Le corps humain contient environ 37 000 milliards de cellules. Certains se ressemblent plus que d’autres, mais jamais exactement les mêmes. Les technologies modernes unicellulaires permettent de caractériser cette hétérogénéité cellulaire, en mesurant simultanément des dizaines, voire des milliers de molécules, telles que des gènes ou des protéines, dans des milliers de cellules individuelles et en fournissant des informations sur la santé et les maladies.
Une petite quantité de sang contient des milliards de globules rouges et des millions de cellules immunitaires. Chaque type de cellule possède sa propre « empreinte » moléculaire, que les chercheurs peuvent identifier en combinant des technologies monocellulaires avec des méthodes informatiques.
Lorsqu’ils étudient plusieurs échantillons différents, les scientifiques doivent d’abord faire correspondre les mêmes types de cellules dans les échantillons. Il s’agit d’une étape exigeante appelée intégration des données.
Cependant, les méthodes d’intégration actuelles rencontrent souvent des difficultés lorsque les types de cellules varient d’un échantillon à l’autre ou apparaissent en quantités très différentes. Dans de tels cas de données déséquilibrées, les méthodes peuvent combiner par erreur des types de cellules distincts.

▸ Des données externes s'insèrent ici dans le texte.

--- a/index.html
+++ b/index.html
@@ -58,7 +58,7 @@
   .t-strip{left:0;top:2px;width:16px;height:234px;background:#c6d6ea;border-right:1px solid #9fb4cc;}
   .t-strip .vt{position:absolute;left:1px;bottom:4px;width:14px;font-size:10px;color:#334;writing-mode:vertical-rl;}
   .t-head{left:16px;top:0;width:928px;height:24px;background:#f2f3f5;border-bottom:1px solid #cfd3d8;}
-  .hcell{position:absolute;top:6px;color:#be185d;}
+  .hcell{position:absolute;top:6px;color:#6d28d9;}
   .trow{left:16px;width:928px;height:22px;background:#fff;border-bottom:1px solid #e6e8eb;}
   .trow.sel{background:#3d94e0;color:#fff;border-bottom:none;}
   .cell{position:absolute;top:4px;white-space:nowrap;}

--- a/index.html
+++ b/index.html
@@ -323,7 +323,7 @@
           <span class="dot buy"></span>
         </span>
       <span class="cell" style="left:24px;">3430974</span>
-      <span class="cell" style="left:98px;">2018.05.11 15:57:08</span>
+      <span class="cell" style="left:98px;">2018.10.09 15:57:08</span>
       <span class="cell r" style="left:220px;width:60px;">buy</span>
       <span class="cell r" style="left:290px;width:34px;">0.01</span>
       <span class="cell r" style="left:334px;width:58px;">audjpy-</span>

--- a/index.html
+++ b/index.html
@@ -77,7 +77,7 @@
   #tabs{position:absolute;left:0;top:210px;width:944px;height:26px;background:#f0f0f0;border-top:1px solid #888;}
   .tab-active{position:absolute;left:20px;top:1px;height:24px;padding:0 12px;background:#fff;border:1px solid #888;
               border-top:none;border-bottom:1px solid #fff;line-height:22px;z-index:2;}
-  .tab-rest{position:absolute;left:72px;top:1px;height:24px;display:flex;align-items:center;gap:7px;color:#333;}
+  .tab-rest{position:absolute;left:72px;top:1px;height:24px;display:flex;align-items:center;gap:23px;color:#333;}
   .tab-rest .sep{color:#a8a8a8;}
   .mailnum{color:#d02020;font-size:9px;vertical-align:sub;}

Pour résoudre ce problème, des chercheurs de l’Université de Turku ont développé un nouvel algorithme basé sur l’apprentissage automatique qui intègre efficacement même les données déséquilibrées entre les échantillons. La méthode, appelée Coralysis, a été développée au Turku Bioscience Center dans le groupe de recherche en biomédecine computationnelle du professeur Laura Elo, qui est également affilié au programme phare de recherche InFLAMES.
« Les technologies unicellulaires nous permettent d'étudier l'incroyable diversité des cellules, mais les comparer entre échantillons est délicat. Cela nous a motivé à développer une méthode permettant de découvrir de manière fiable ces modèles cachés », explique le professeur agrégé Sini Junttila, l'un des superviseurs de l'étude.

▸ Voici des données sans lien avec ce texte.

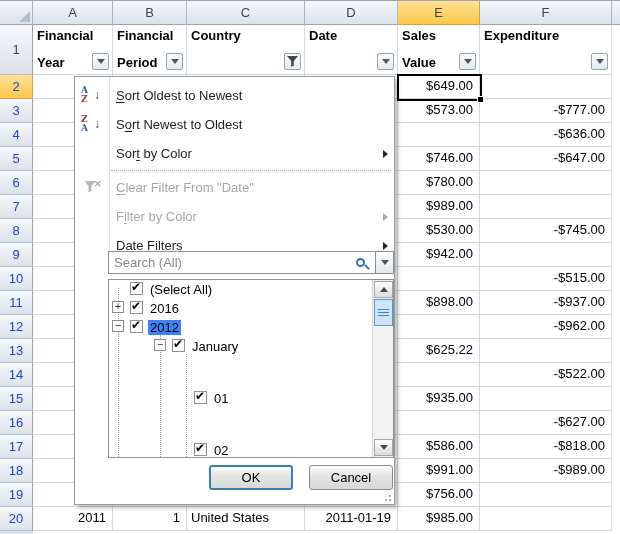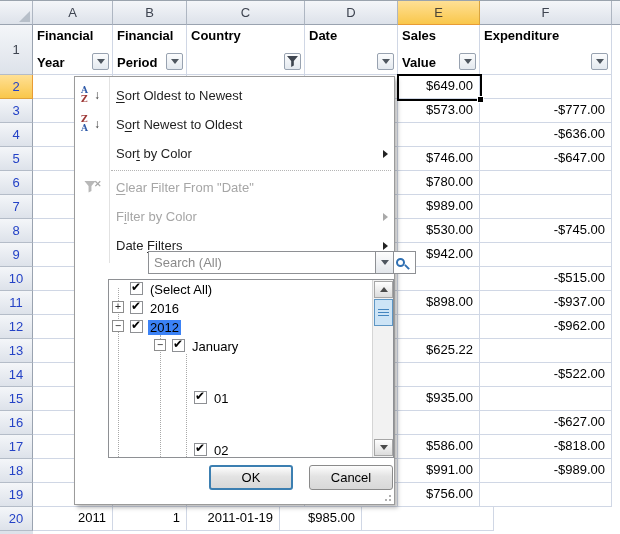--- a/index.html
+++ b/index.html
@@ -63,7 +63,7 @@
   .clearx { position:absolute; left:13px; top:1px; font-size:9px; color:#a9a9a9; font-weight:bold; }
 
   
-  .search { position:absolute; left:33px; top:174px; width:268px; height:23px; background:#fff; border:1px solid #8e9094; display:flex; align-items:center;margin-left:40px; }
+  .search { position:absolute; left:33px; top:174px; width:268px; height:23px; background:#fff; border:1px solid #8e9094; display:flex; align-items:center; }
   .search-text { color:#8a8a8a; padding-left:5px; flex:1; }
   .mag { position:relative; width:9px; height:9px; border:2px solid #2f6fb2; border-radius:50%; margin-right:10px; }
   .mag::after { content:""; position:absolute; left:6px; top:6px; width:6px; height:2px; background:#2f6fb2; transform:rotate(45deg); }

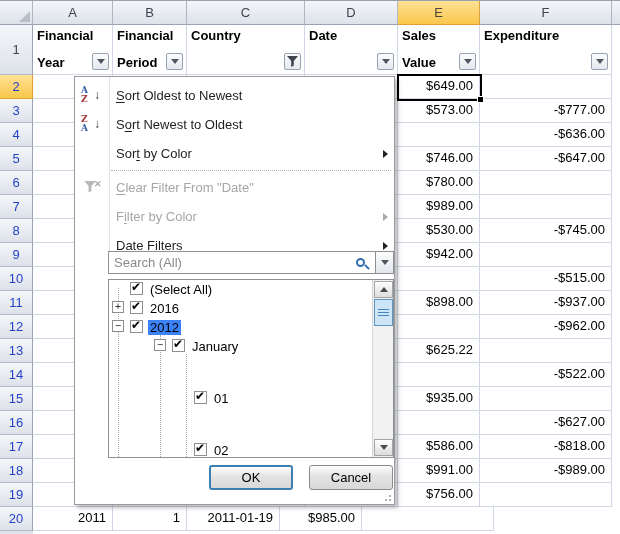--- a/index.html
+++ b/index.html
@@ -333,6 +333,7 @@
         <div class="grow">
           <div class="cell c-a">2011</div>
           <div class="cell c-b">1</div>
+          <div class="cell c-c left">United States</div>
           <div class="cell c-d">2011-01-19</div>
           <div class="cell c-e">$985.00</div>
           <div class="cell c-f"></div>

Outil open source efficace
Nous avons été inspirés par le processus d'assemblage d'un puzzle, où l'on commence par regrouper les pièces en fonction de caractéristiques de bas à haut niveau, telles que la couleur et l'ombrage, avant d'examiner la forme et les motifs. De même, notre algorithme intègre progressivement les identités cellulaires à travers plusieurs cycles de regroupement diviseur. »
António Sousa, chercheur doctorant, développeur principal de Coralysis
Coralysis a été implémenté en tant que logiciel open source. À la base, il s’appuie sur l’apprentissage automatique, ce qui lui permet de créer des modèles pouvant être utilisés pour prédire les identités cellulaires dans de nouveaux ensembles de données et même d’estimer le degré de confiance des prédictions. Cela aide les chercheurs à éviter la tâche fastidieuse et souvent peu fiable consistant à identifier manuellement les types de cellules. Une autre caractéristique unique de Coralysis est sa capacité à détecter des changements dans les états cellulaires qui autrement pourraient passer inaperçus.
« Coralysis offre à la communauté scientifique une nouvelle façon d'étudier la diversité cellulaire et d'acquérir une compréhension plus approfondie des données complexes unicellulaires. En les rendant librement disponibles, nous espérons soutenir la collaboration et accélérer les découvertes au sein de la communauté mondiale de la recherche », déclare le professeur Laura Elo, chercheuse principale du projet.
L'étude du groupe de recherche d'Elo a été publiée dans la revue scientifique Recherche sur les acides nucléiques.